Researchers from the international scientific consortium Biorescue are working on implanting a lab-grown northern white rhino embryo in a southern surrogate to save the functionally extinct species. Susanne Holtze, a scientist at Leibniz Institute for Zoo and Wildlife Research in Germany, which is part of the Biorescue project,” told BBC: “To achieve the first successful embryo transfer in a rhino is a huge step.” “But now I think with this achievement, we are very confident that we will be able to create northern white rhinos in the same manner and that we will be able to save the species,” Holtze added.

 

Once, the northern white rhinos were found across central Africa.
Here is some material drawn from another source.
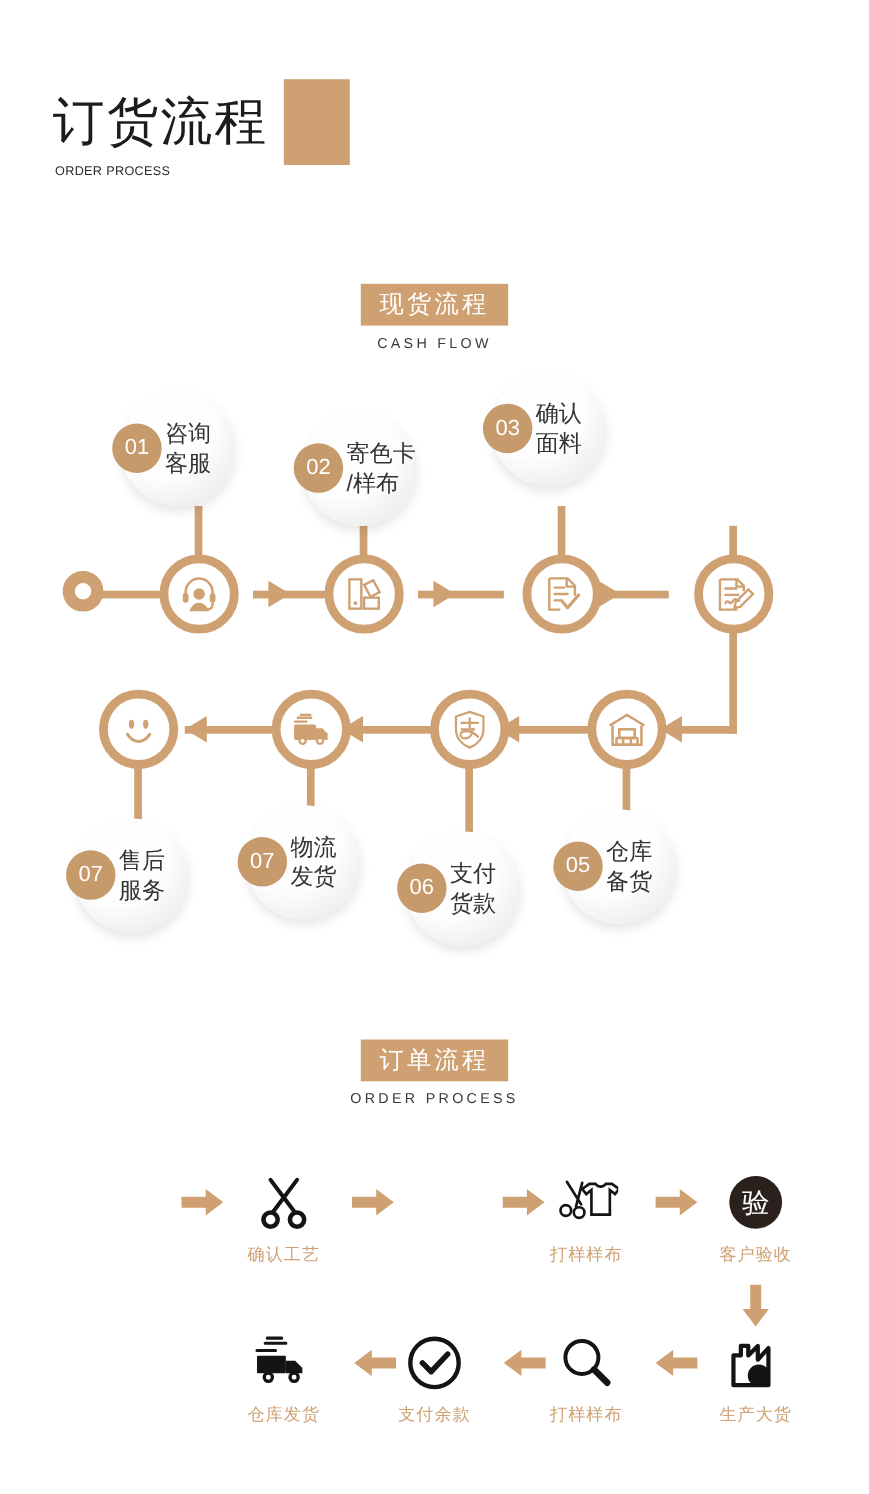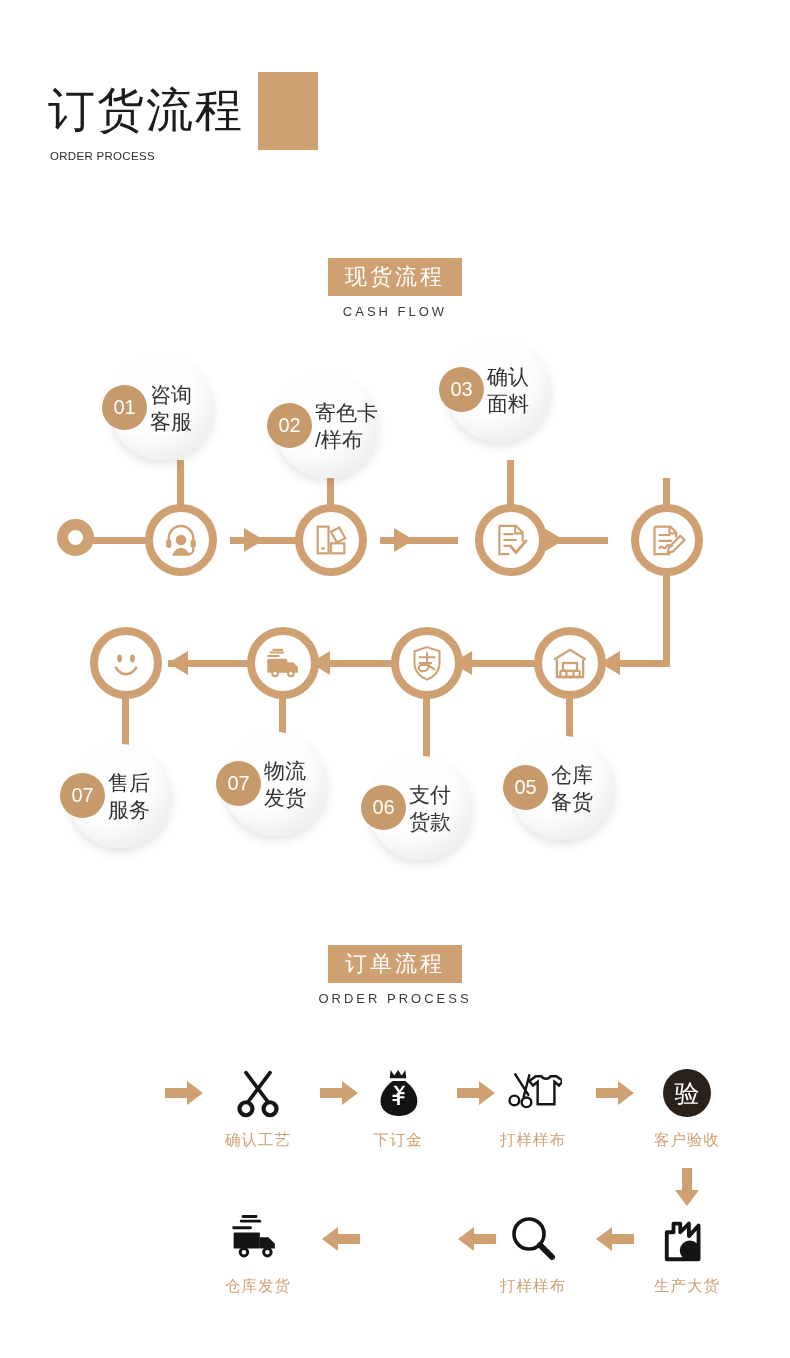"下订金" div.bcell { html: <div> <div> <svg> <path></path> <path></path> <path></path> </svg> </div> <div>下订金</div> </div> -> none }
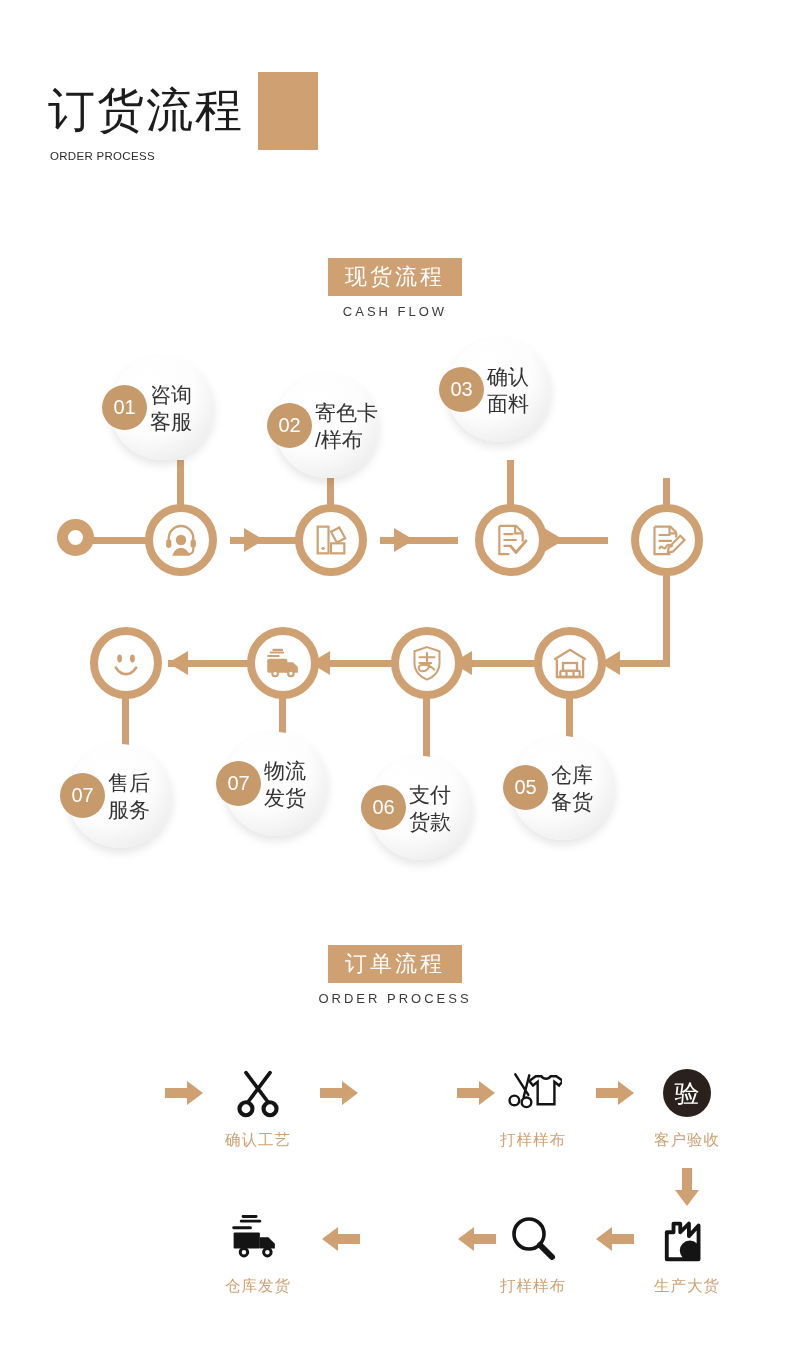"支付余款" div.bcell { html: none -> <div> <div> <svg> <circle></circle> <path></path> </svg> </div> <div>支付余款</div> </div> }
They are relatively unaggressive and live in herds. However, uncontrolled hunting in the colonial era led to a major decline of white rhinos. In the current time, poaching for their horn is the main threat. Project leader Thomas Hildebrandt said at the press conference in Berlin that the successful impregnation of a southern white rhino with an embryo of the same species was a “milestone”.

 

Hildebrandt added, “We achieved something that was not believed to be possible.” This comes after the successful recent trial, which ended tragically when the bull, surrogate, and foetus were all killed by an unrelated infection that scientists believe was caused by bacteria unleashed by a mudslide in their cage.
The scientists have said that the foetus was only 70 days old at the time, however, they were confident that it could have survived the 16-month pregnancy period.

 

The next step will see scientists try to repeat the feat with other embryos made with eggs harvested from the surviving females and sperm preserved from two long-dead males. Hildebrandt said that the team aims to “produce northern white rhino calves in the next two to two-and-a-half years”. The delicate operation is then performed in just under an hour, with the surrogate under anaesthesia. The team of experts had eggs from the surviving females since 2019—the elder of the two retired from the programme in 2021. The last male, whose name was Sudan, died at the sanctuary in Kenya in 2018.